E' tardissimo ed effettivamente dovremmo già essere sulla strada del ritorno. Saluto un po' bruscamente il tizio del negozio facendogli un segno inequivocabile, picchiettando con l'indice della mano destra sul quadrante del mio orologio e mi avvio a passo spedito verso il bus.
Ma, come se non bastasse, proprio a una decina di metri di distanza dal bus, becco il “Fabrizio Corona” locale che, nel frattempo, ha allestito una semplice bacheca mobile su cui ha appeso in bella mostra tutte le foto che ha scattato al nostro gruppo durante la visita. Mi chiedo come caspita abbia fatto ad essere così veloce!!!! E’ evidente che tutti gli scatti vengono trasmessi in tempo reale via web al laboratorio, che li seleziona, li ottimizza, li stampa e poi li sistema in maniera ordinata sulla bacheca mobile... proprio quella che mi ritrovo davanti. Tutti gli scatti sono suddivisi per soggetti ed è davvero un gioco da ragazzi trovare le foto di proprio interesse: davvero una organizzazione incredibile, direi!! Non a caso, infatti, trovo ben presto le foto scattate a me e mia moglie. E, anche se ci provo, non c’è il tempo (e forse neanche la possibilità, stante la posizione irremovibile del venditore…) di trattare il prezzo: d’altra parte, vedo mia moglie con un piede appoggiato sulla porta d'ingresso dell’autobus che mi richiama disperata.
“Ehiiiiiiii... Questi non ti aspettanooooooooo…!!!!”.
Vabbé, vorrei prenderne una o al massimo un paio, ma non so quale foto scegliere: nella fretta, le prendo tutte. Tanto sono solo tre.
Inoltre, il ragazzo mi dice che accetta anche il pagamento in Euro: 15 in totale. Bèh, sono foto in grande formato.

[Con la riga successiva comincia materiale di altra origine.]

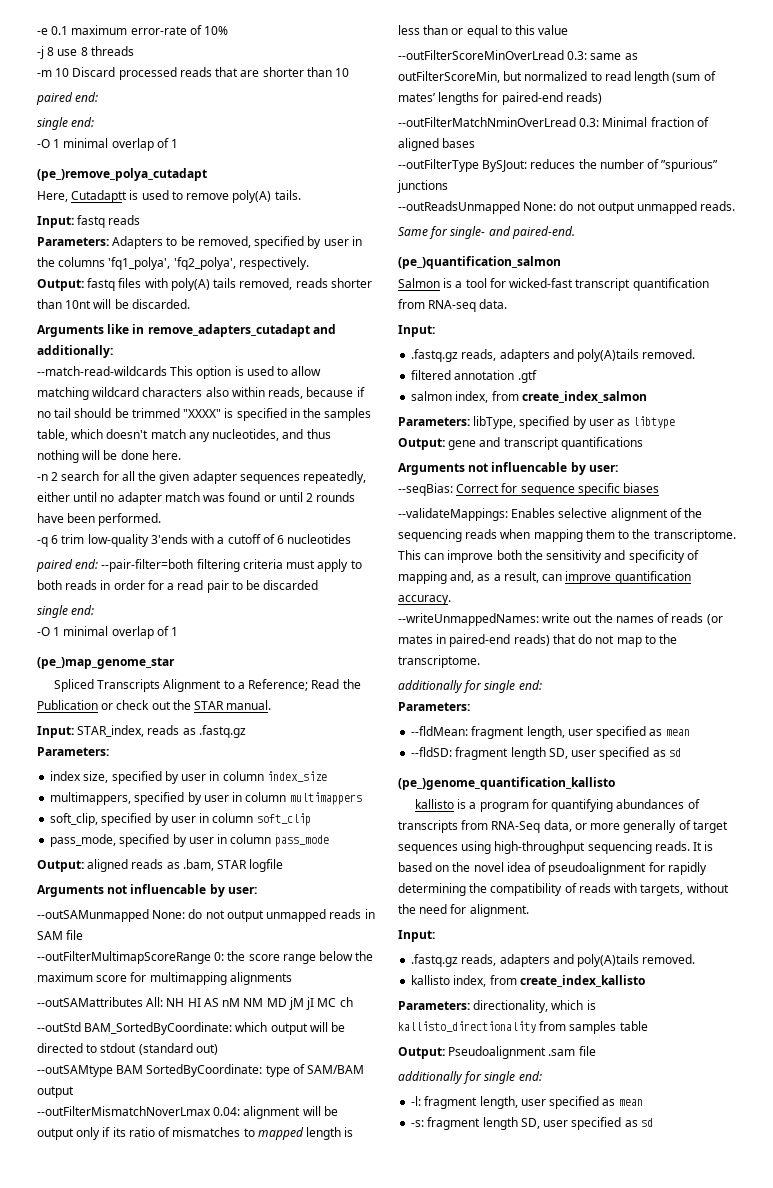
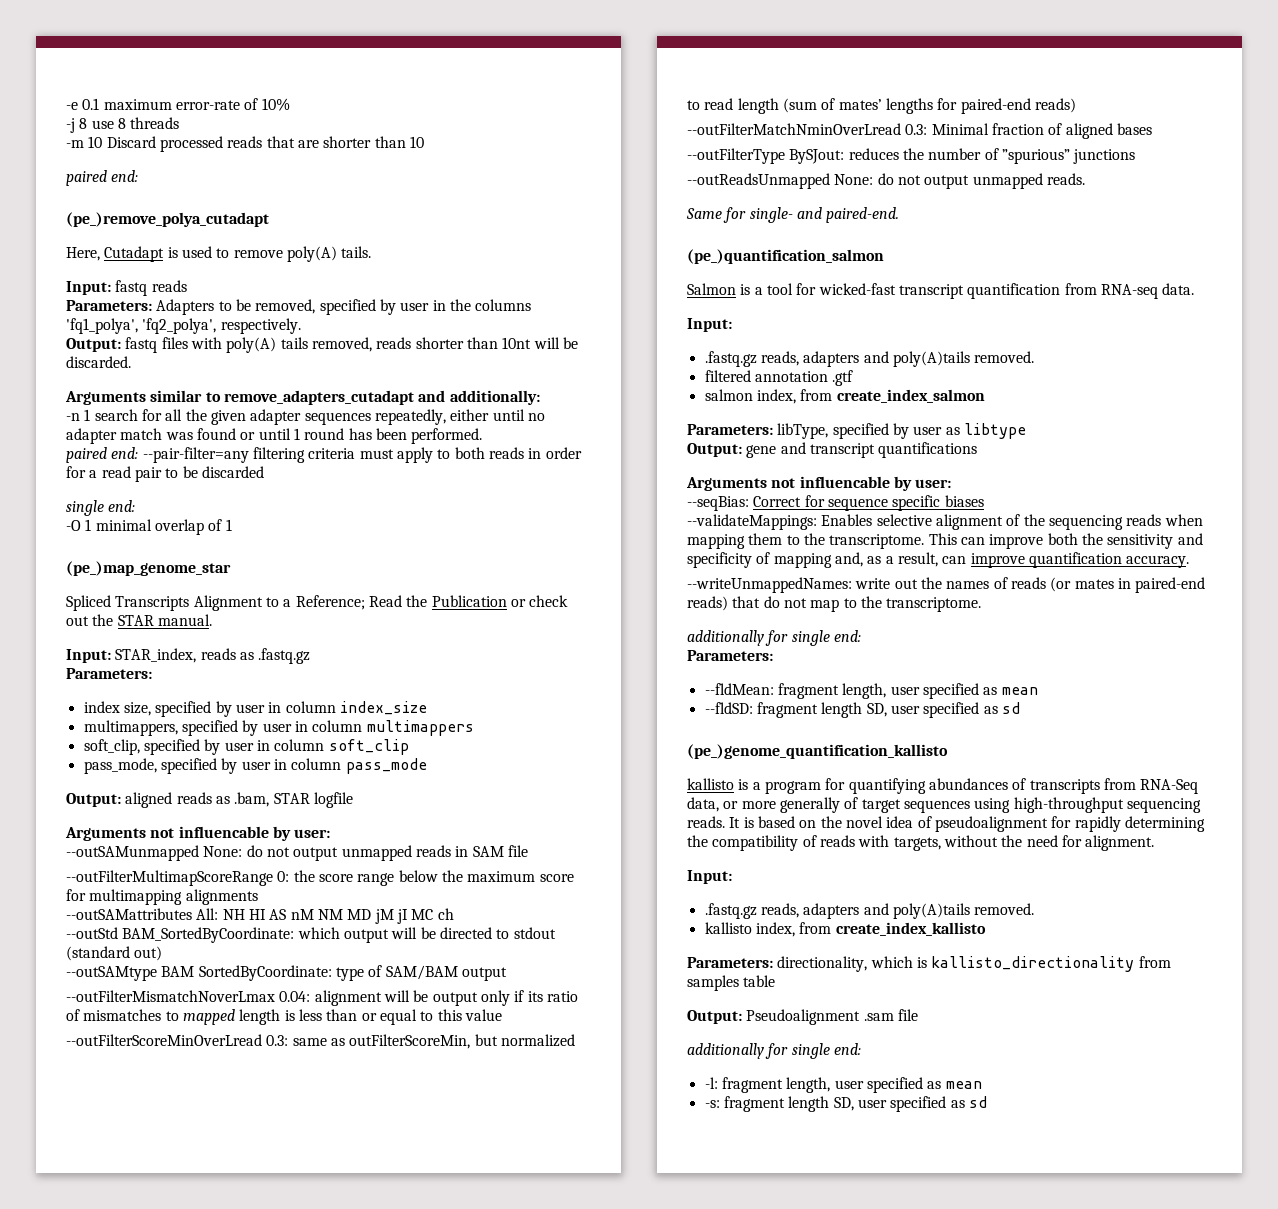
[37,117,95,130] [37,138,179,151] // single end: // -O 1 minimal overlap of 1 -> (139, 176) none
[71,190,128,203] Cutadaptt -> [104,246,165,262] Cutadapt
[107,324,145,334] like in -> [150,390,221,402] similar to
[37,366,322,379] [37,387,365,400] [37,408,372,421] [37,429,331,442] [37,450,181,463] // --match-read-wildcards This option is used to allow matching wildcard characters also within reads, because if no tail should be trimmed "XXXX" is specified in the samples table, which doesn't match any nucleotides, and thus nothing will be done here. -> (540, 397) none
[51,472,59,481] 2 -> [84,409,91,421] 1
[306,492,356,502] [37,513,64,523] 2 rounds have -> [293,428,372,440] 1 round has
[37,534,352,547] [36,559,194,572] // -q 6 trim low-quality 3'ends with a cutoff of 6 nucleotides // paired end: --pair-filter=both -> [66,447,249,463] // paired end: --pair-filter=any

Si può fare, dai...
Poi, con la mia busta contenente le fotografie portata sotto un braccio, la macchina fotografica e la telecamera appese alla meno peggio in mano e lo zainetto che mi casca dalla spalla, mi trascino velocemente verso il bus e finalmente salgo a bordo.
Sono praticamente uno degli ultimi a guadagnare il mio posto a sedere.

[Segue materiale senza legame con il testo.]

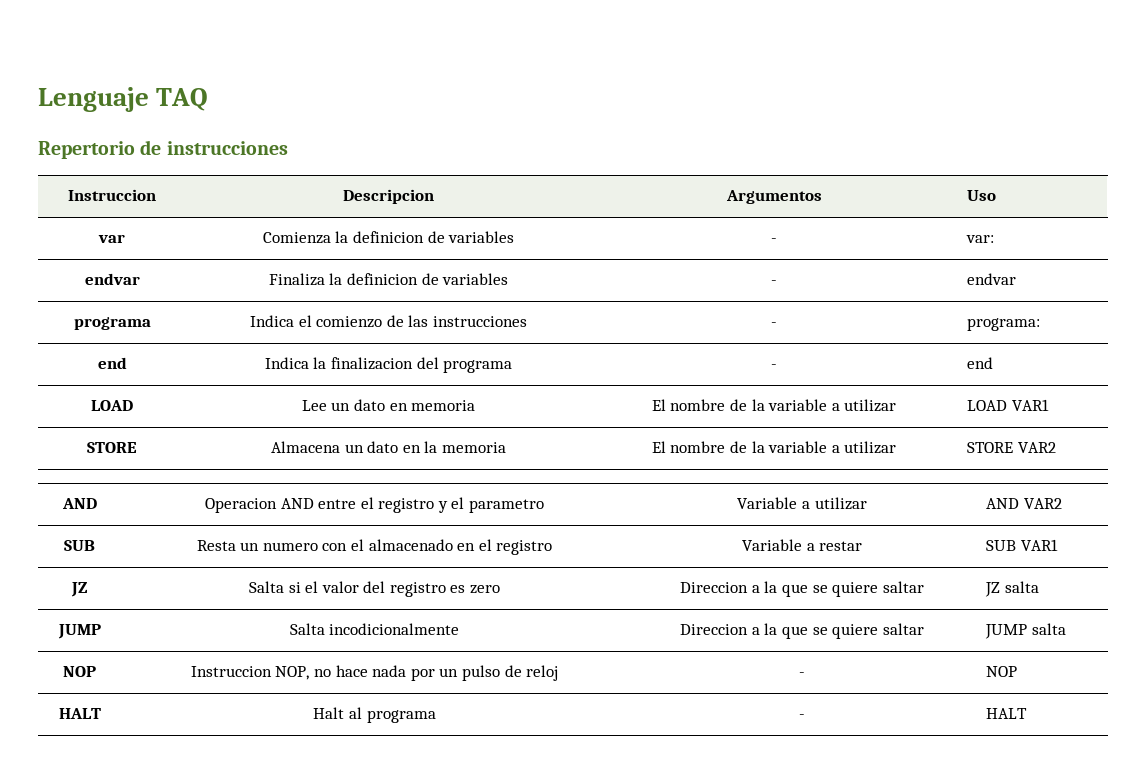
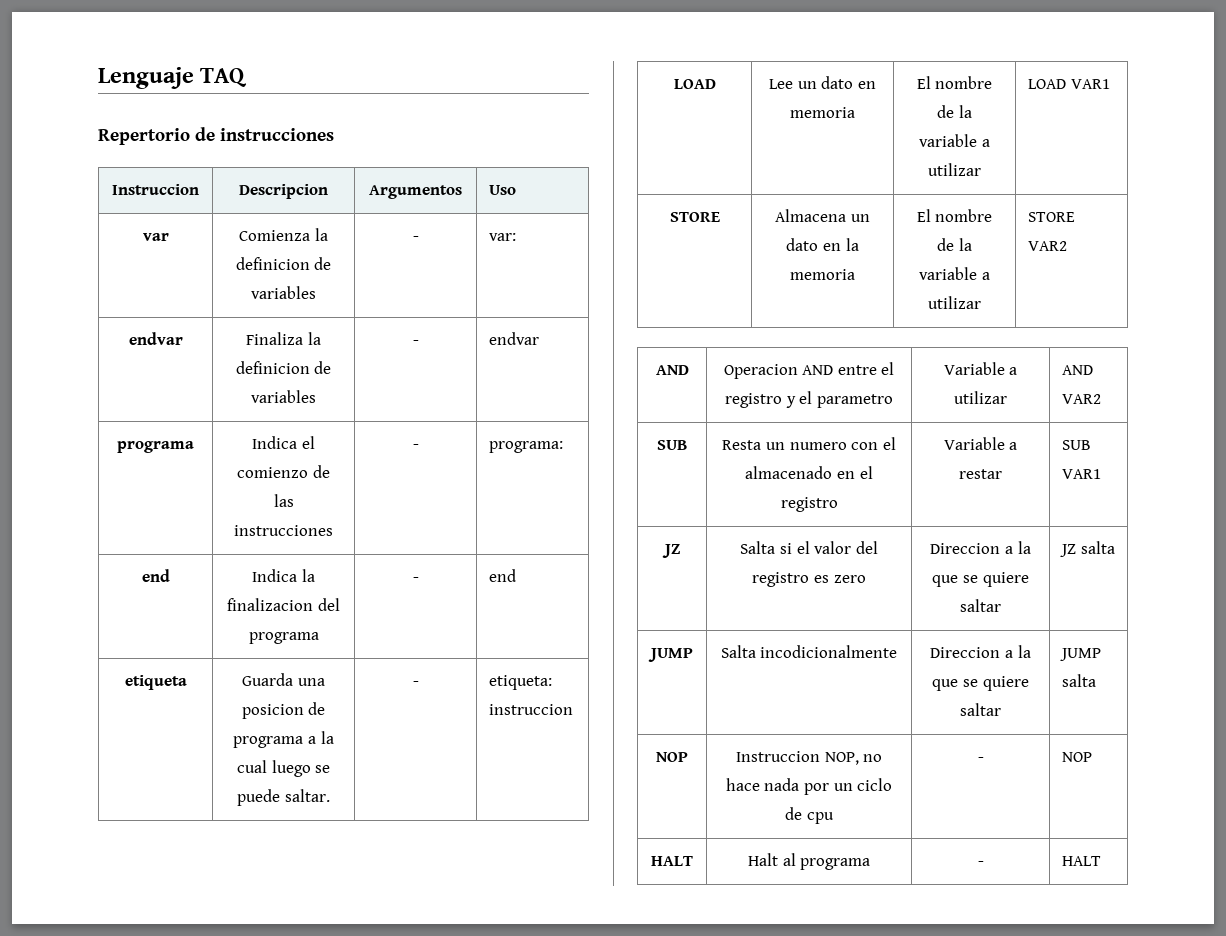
(994, 363) none -> [124,675,187,690] [242,673,325,686] [241,702,326,719] [233,731,334,748] [236,760,331,777] [237,789,330,806] [412,681,419,686] [489,675,553,690] [489,704,574,715] // etiqueta | Guarda una posicion de programa a la cual luego se puede saltar. | - | etiqueta: instruccion
[461,665,559,681] pulso de reloj -> [857,778,893,791] [785,807,834,824] ciclo de cpu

Mia moglie sprofonda finalmente sul sedile e tira un profondo sospiro di sollievo.
“Mamma mia”, mi fa togliendosi il cappello ed asciugandosi con una salviettina il sudore dal volto, “ma sarà sempre così stressante, ogni giorno…?”.
Ho quasi timore di dirle la verità.
“Ma no, dai, figurati. Domani a Istanbul ce la prenderemo sicuramente più comoda…”.
Non so perché ma, a queste parole, ho come l’impressione che il mio naso si stia allungando a dismisura e che da un momento all’altro stia per sfondare il finestrino dell’autobus…!
Vada come vada, il bus finalmente si mette in moto ed Ebrar prende subito il microfono in mano. La voce non è più allegra e pimpante come in mattinata quando siamo partiti. Si sente che anche lei è piuttosto stanca. Per prima cosa si scusa con tutti noi dicendoci: “Mi spiace per questo ritardo così notevole che abbiamo accumulato. Purtroppo nel programma dell’escursione era prevista una visita finale ad una fabbrica di ceramiche… che non potremo visitare perché altrimenti non arrivereste in tempo alla nave. Mi scuso per questo con chi magari ci teneva…”.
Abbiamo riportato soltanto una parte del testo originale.